Task prompt —
Return all entries precisely as they stand, without the images.

Records contained in a dataset
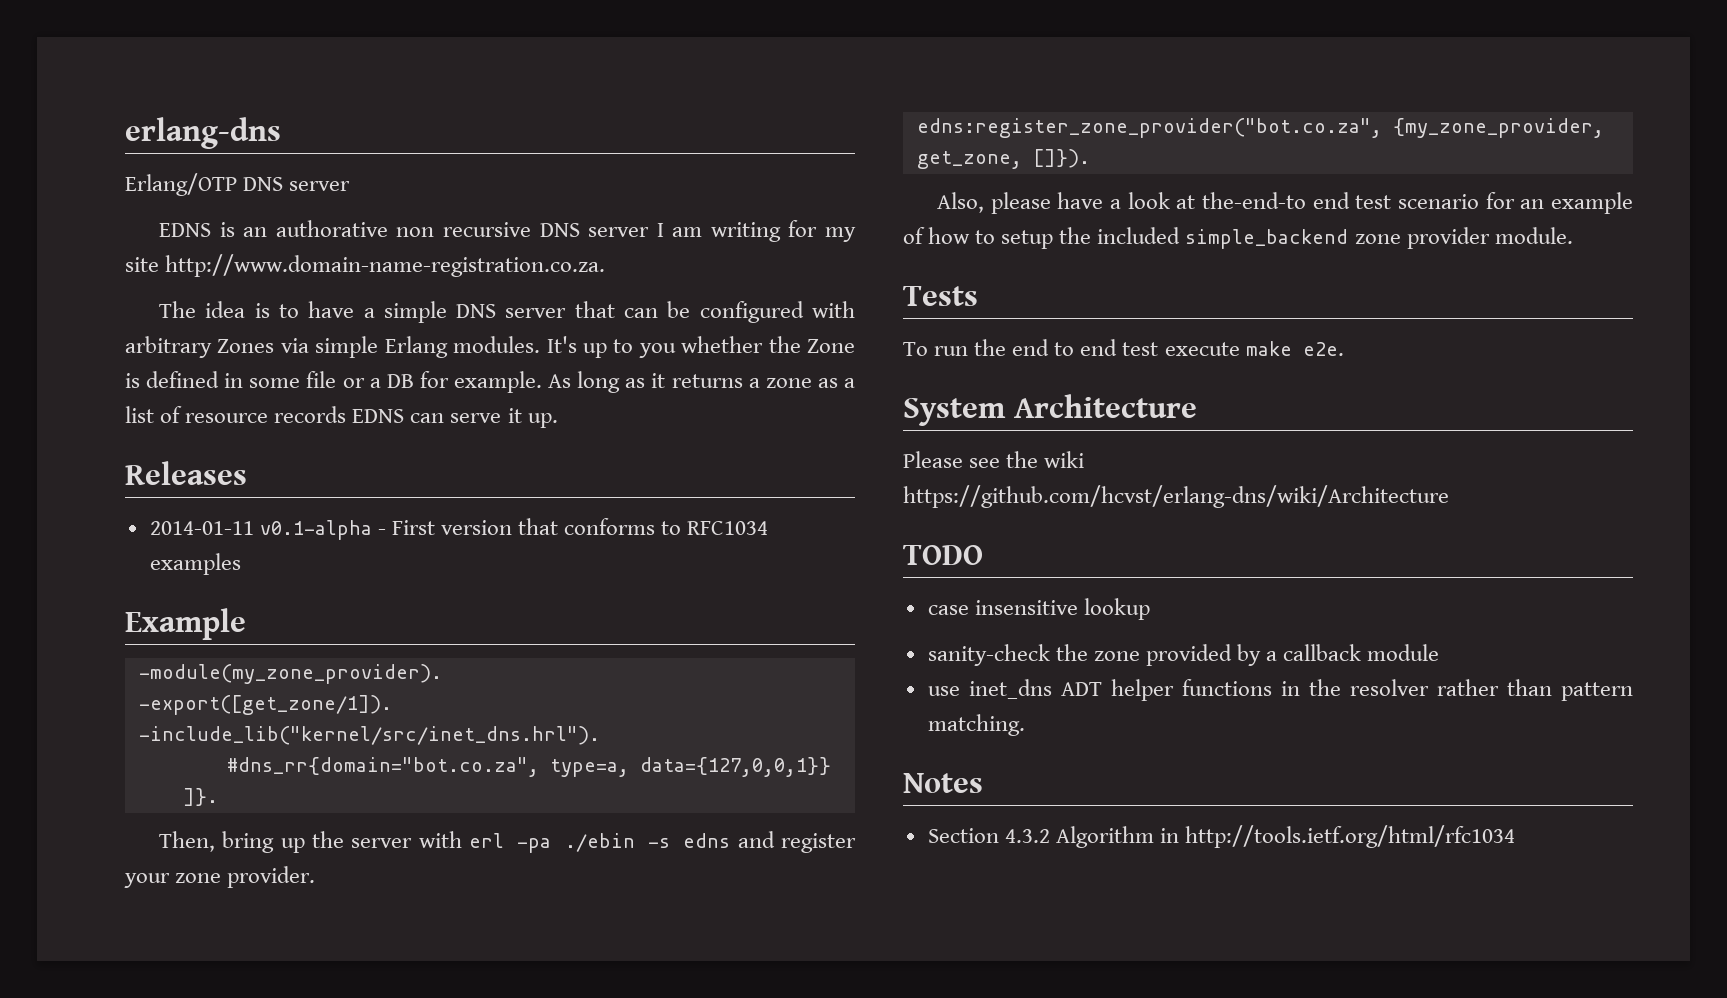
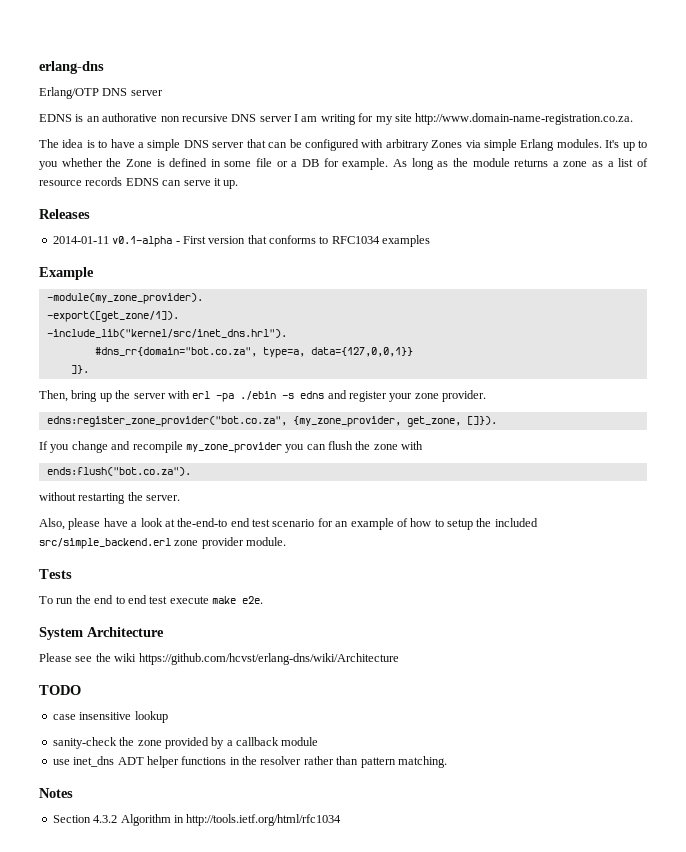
[651,373,666,388] it -> [452,158,510,167] the module
(1090, 158) none -> [39,441,424,453] [46,467,191,476] [39,492,181,504] // If you change and recompile my_zone_provider you can flush the zone with // ends:flush("bot.co.za"). // without restarting the server.
[1185,229,1349,249] simple_backend -> [39,538,171,549] src/simple_backend.erl

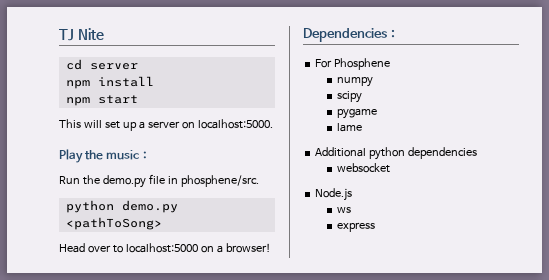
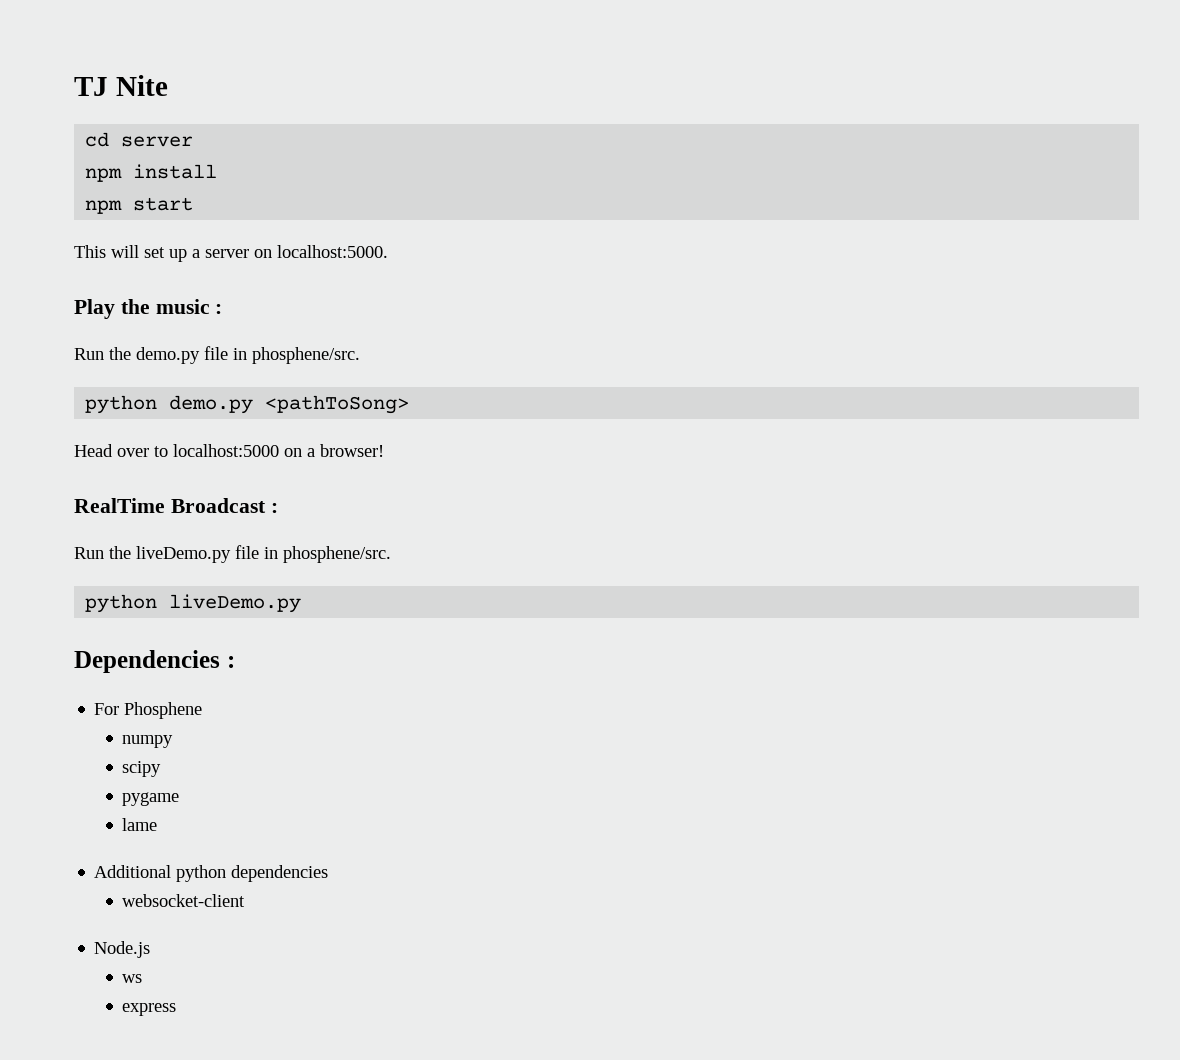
(271, 248) none -> [74,498,278,513] [74,545,391,563] [85,594,302,613] // RealTime Broadcast : // Run the liveDemo.py file in phosphene/src. // python liveDemo.py
[336,163,390,173] websocket -> [122,894,246,907] websocket-client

Task result —
[651,373,666,388] it -> [452,158,510,167] the module
(1090, 158) none -> [39,441,424,453] [46,467,191,476] [39,492,181,504] // If you change and recompile my_zone_provider you can flush the zone with // ends:flush("bot.co.za"). // without restarting the server.
[1185,229,1349,249] simple_backend -> [39,538,171,549] src/simple_backend.erl

(271, 248) none -> [74,498,278,513] [74,545,391,563] [85,594,302,613] // RealTime Broadcast : // Run the liveDemo.py file in phosphene/src. // python liveDemo.py
[336,163,390,173] websocket -> [122,894,246,907] websocket-client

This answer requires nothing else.